Pemerintah menargetkan pertumbuhan ekonomi dalam Rancangan Anggaran Pendapatan dan Belanja Negara (RAPBN) 2017sebesar 5,3 persen.Presiden Joko Widodo menilai, target tersebut lebih realistis untuk dicapai pada tahun depan.
Namun, untuk mencapai target tersebut dibutuhkan kerja yang lebih keras di tengah perlambatan ekonomi di berbagai negara yang pasarnya tengah berkembang (emerging market).
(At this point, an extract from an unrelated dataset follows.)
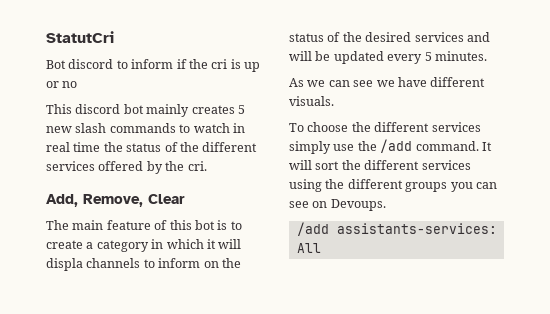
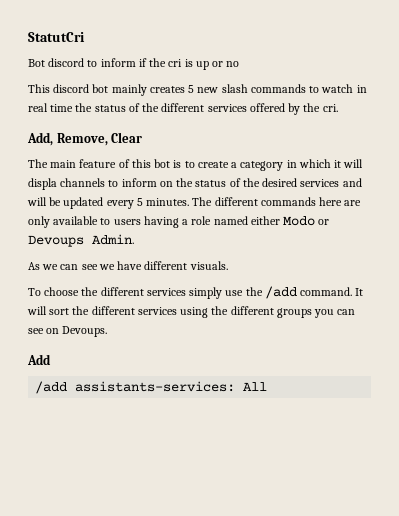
(487, 56) none -> [192,197,362,206] [28,216,330,228] [28,234,134,247] The different commands here are only available to users having a role named either Modo or Devoups Admin.
(386, 205) none -> [27,354,51,365] // Add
Begitu pula dengan prospek pemulihan ekonomi di negara maju yang belum sesuai harapan.
Di tengah kondisi itu, Jokowi optimistis terhadap dampak positif dari 12 paket kebijakan ekonomi yang telah dirilis pemerintah sejak September tahun lalu. Paket-paket itu diharapkan mampu menjadi stimulus bagi pertumbuhan ekonomi yang lebih adil dan merata, khususnya melalui keberlanjutan pembangunan infrastruktur.
Di sisi lain, laju inflasi tahun 2017 diperkirakan berkisar empat persen. Target ini bisa diraih melalui penciptaan efisiensi sistem logistik nasional, sehingga dapat menjaga stabilitas harga komoditas. (Baca: Lebih Realistis, Pertumbuhan Ekonomi 2017 Disepakati 5,2-5,6 Persen)
Untuk mengendalikan inflasi, pemerintah juga menyediakan dana cadangan sehingga dapat menjaga ketahanan pangan serta stabilisasi harga. “Alokasi dana tersebut antara lain akan digunakan untuk kebijakan subsidi pangan, program ketahanan pangan, seperti penyelenggaraan operasi pasar dan penyediaan beras untuk rakyat miskin,” kata Jokowi dalam pidato penyampaian RUU Anggaran Pendapatan dan Belanja Negara (APBN) 2017 beserta nota keuangannya di sidang paripurna DPR, Gedung MPR/DPR, Jakarta, Selasa (16/8).
Sedangkan rata-rata nilai tukar rupiah tahun depan diperkirakan sebesar Rp13.300 per dolar Amerika Serikat (AS).
Penguatan di sektor keuangan dibangun oleh pemerintah bersama dengan Bank Indonesia (BI) dan Otoritas Jasa Keuangan (OJK). Dengan pendalaman pasar keuangan, diharapkan dapat mempengaruhi arus modal masuk ke pasar keuangan, sekaligus mengurangi tekanan terhadap rupiah.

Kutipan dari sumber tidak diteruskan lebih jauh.